Exercise aim:
In the records below, find each line that holds "Compatible" and return it.

Revision tracking records

_ _ _ _

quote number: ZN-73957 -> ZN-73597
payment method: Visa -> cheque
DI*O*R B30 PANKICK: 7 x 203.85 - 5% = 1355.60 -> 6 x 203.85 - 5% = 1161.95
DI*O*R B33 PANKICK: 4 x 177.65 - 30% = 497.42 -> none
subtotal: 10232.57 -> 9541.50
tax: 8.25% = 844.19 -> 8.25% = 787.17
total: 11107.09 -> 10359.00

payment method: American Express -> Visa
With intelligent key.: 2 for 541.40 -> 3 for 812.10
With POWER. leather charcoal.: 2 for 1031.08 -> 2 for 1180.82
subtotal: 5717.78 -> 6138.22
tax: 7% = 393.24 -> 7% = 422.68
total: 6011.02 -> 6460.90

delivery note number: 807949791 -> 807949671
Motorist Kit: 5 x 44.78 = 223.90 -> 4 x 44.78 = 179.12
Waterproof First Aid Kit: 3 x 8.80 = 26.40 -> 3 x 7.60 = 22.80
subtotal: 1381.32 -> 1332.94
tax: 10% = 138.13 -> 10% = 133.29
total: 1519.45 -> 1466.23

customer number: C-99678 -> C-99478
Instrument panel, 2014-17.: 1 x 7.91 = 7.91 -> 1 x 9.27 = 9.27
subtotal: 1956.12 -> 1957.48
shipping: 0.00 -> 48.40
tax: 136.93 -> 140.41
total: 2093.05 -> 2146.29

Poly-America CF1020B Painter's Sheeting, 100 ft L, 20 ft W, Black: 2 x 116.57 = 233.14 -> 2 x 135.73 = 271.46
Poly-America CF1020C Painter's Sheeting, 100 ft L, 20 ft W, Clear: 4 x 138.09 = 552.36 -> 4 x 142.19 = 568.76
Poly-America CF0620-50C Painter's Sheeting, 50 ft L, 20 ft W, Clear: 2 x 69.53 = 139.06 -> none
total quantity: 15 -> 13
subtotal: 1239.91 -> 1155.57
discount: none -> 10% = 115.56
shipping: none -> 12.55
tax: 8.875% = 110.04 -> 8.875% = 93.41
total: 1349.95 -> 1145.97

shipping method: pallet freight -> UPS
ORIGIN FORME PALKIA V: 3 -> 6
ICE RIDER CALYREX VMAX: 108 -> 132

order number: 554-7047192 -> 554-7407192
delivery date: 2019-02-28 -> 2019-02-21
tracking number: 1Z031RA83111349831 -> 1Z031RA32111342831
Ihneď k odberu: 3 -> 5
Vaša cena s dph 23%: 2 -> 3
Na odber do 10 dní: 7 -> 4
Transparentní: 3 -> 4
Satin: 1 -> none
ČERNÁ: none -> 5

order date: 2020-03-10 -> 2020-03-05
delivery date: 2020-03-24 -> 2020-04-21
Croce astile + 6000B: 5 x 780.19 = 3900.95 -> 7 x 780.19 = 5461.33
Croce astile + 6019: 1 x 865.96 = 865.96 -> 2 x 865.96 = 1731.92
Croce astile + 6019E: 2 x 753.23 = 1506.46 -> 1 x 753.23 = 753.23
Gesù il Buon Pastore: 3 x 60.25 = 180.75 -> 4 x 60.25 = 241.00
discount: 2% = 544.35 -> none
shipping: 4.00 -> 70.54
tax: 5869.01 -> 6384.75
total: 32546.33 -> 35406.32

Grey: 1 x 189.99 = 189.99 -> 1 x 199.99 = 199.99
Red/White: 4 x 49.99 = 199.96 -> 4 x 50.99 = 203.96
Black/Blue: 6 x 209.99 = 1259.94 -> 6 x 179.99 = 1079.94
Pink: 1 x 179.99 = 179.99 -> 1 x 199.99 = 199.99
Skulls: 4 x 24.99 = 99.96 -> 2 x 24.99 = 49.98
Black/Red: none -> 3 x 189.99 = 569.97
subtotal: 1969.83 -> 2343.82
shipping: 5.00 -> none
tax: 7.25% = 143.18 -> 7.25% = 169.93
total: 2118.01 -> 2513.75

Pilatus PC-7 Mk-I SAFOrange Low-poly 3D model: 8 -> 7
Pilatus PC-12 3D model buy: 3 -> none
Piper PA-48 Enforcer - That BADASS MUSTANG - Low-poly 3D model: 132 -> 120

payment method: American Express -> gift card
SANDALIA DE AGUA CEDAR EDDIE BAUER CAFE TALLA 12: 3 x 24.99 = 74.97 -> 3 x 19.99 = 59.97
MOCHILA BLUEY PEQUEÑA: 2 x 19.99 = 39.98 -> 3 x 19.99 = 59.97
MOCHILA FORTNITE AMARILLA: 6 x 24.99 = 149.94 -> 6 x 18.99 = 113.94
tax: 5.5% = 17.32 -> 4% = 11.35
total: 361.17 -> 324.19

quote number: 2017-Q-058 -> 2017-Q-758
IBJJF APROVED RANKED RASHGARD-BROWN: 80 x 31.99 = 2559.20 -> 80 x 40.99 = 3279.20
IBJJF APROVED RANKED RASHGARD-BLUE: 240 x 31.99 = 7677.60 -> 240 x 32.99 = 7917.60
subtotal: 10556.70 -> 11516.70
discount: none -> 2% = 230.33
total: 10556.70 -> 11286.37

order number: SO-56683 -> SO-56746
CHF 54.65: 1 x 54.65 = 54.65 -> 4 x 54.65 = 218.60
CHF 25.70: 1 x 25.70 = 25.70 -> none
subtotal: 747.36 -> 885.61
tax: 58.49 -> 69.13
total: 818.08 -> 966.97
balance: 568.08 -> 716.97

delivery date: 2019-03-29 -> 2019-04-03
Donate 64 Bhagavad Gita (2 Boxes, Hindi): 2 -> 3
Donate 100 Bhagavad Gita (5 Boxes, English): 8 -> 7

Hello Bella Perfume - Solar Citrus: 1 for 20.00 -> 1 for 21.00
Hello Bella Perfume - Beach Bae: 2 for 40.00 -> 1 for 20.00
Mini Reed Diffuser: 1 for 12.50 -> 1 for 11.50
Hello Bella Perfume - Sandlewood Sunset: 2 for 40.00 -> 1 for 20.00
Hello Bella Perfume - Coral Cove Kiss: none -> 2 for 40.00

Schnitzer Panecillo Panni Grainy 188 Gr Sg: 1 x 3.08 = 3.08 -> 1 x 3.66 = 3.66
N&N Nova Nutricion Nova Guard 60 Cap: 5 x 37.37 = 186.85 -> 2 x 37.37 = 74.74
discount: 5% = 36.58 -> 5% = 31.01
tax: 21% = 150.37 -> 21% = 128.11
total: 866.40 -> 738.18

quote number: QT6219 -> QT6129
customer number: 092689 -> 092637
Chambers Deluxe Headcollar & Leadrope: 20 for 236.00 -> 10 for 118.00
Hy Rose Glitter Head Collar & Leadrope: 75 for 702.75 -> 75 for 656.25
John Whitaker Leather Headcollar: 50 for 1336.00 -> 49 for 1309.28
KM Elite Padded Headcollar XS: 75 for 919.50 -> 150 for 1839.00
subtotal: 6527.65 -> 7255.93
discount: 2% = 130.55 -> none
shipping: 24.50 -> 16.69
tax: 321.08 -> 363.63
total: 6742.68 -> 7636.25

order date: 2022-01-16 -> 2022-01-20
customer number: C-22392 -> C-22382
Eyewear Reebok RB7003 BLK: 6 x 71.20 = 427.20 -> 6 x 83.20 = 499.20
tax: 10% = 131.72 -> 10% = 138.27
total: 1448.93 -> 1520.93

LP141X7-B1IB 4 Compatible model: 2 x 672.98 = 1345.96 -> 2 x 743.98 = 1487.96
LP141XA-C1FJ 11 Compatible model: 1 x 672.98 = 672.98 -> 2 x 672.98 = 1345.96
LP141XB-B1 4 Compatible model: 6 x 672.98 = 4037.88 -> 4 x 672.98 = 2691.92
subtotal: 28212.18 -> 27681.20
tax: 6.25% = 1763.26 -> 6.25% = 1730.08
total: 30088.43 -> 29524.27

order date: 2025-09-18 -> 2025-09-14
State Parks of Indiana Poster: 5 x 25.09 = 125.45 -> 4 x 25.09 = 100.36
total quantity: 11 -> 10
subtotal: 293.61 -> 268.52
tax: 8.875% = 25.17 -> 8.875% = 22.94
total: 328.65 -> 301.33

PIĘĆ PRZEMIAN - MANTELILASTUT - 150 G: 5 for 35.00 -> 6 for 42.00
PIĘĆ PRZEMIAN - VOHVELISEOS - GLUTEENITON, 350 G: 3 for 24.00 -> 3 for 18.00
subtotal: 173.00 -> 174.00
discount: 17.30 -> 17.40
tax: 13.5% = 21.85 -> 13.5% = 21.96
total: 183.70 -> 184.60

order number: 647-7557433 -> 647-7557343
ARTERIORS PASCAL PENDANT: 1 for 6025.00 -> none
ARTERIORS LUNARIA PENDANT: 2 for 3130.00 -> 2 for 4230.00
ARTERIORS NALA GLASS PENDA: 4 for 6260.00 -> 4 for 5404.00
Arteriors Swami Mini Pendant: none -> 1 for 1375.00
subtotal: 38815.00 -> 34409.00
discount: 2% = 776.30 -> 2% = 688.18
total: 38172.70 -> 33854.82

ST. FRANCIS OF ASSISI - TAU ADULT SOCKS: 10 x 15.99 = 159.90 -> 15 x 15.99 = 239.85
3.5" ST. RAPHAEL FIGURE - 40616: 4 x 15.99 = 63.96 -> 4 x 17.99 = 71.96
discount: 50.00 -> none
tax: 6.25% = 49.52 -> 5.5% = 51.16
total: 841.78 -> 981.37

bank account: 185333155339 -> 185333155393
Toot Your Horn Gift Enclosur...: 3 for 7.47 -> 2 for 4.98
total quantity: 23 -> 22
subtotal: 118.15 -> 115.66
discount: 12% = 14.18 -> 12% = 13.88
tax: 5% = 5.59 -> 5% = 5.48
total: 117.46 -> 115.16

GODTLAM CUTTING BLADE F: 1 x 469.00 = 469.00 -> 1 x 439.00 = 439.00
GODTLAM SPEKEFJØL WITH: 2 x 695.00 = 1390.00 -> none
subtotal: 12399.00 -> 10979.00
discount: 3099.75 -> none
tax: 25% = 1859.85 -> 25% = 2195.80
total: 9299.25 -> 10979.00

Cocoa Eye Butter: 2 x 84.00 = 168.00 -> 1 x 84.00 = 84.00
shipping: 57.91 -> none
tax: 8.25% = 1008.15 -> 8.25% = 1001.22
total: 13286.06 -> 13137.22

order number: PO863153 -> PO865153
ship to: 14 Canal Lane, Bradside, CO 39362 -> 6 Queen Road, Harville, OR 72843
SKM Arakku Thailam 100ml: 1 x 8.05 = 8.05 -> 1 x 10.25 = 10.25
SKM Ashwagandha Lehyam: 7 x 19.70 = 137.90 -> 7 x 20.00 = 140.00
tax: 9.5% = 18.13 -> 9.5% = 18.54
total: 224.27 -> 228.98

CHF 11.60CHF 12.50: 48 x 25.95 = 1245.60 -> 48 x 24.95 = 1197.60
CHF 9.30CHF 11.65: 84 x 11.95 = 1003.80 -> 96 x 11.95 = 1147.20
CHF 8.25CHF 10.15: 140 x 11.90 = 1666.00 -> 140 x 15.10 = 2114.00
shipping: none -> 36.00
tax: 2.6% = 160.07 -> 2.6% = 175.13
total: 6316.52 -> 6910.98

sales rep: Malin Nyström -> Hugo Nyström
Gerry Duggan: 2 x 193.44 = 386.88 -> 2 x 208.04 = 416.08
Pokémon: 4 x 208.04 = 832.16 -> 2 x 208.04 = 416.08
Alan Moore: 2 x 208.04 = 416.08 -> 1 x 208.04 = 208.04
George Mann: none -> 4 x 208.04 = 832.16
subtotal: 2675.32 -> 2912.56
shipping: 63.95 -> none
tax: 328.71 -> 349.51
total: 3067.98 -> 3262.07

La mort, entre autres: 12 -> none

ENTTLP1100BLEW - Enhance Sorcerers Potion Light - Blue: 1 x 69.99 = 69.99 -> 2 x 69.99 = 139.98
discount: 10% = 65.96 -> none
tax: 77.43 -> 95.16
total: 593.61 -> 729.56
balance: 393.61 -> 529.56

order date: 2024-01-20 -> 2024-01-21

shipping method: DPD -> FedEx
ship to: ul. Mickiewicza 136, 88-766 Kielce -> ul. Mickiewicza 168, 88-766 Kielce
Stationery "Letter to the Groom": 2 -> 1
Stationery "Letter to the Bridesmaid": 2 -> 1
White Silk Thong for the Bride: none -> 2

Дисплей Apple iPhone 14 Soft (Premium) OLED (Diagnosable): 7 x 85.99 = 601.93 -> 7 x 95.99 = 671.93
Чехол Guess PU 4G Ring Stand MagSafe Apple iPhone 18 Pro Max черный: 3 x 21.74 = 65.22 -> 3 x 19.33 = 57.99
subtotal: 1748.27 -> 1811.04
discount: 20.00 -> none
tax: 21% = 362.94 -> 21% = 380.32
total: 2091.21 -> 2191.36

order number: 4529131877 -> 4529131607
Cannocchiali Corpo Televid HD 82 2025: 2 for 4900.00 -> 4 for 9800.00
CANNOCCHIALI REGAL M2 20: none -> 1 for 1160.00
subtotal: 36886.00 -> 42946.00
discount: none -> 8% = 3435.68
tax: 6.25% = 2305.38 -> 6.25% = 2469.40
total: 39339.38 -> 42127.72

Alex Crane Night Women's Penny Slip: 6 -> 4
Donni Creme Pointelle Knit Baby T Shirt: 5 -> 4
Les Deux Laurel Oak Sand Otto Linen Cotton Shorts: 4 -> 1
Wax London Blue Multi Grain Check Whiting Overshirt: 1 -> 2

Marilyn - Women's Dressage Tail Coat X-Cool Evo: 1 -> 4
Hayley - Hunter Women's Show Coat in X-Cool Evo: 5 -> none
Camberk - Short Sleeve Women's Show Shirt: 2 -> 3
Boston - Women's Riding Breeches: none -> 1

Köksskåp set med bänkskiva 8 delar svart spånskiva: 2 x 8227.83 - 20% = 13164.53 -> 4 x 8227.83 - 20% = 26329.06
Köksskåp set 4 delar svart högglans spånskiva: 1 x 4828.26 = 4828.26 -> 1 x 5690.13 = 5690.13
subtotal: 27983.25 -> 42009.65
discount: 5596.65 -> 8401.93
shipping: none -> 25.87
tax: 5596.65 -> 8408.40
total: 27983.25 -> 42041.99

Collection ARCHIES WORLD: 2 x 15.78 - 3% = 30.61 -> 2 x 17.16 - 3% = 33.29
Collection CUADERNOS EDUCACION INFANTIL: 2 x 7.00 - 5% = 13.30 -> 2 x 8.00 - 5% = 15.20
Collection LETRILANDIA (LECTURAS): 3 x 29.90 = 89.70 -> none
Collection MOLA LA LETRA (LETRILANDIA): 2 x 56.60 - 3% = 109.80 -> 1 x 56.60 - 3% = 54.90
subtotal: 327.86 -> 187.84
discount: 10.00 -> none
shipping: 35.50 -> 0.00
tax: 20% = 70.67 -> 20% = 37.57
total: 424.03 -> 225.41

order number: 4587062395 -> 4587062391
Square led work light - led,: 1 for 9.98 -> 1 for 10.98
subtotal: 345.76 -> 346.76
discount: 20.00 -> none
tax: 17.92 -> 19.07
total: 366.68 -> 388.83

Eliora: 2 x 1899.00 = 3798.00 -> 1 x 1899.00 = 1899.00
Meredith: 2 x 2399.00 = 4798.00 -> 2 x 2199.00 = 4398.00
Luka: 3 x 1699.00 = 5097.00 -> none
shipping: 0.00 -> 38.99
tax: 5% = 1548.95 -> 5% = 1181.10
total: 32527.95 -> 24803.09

_ _ _ _

Finished exercise:
LP141X7-B1IB 4 Compatible model: 2 x 672.98 = 1345.96 -> 2 x 743.98 = 1487.96
LP141XA-C1FJ 11 Compatible model: 1 x 672.98 = 672.98 -> 2 x 672.98 = 1345.96
LP141XB-B1 4 Compatible model: 6 x 672.98 = 4037.88 -> 4 x 672.98 = 2691.92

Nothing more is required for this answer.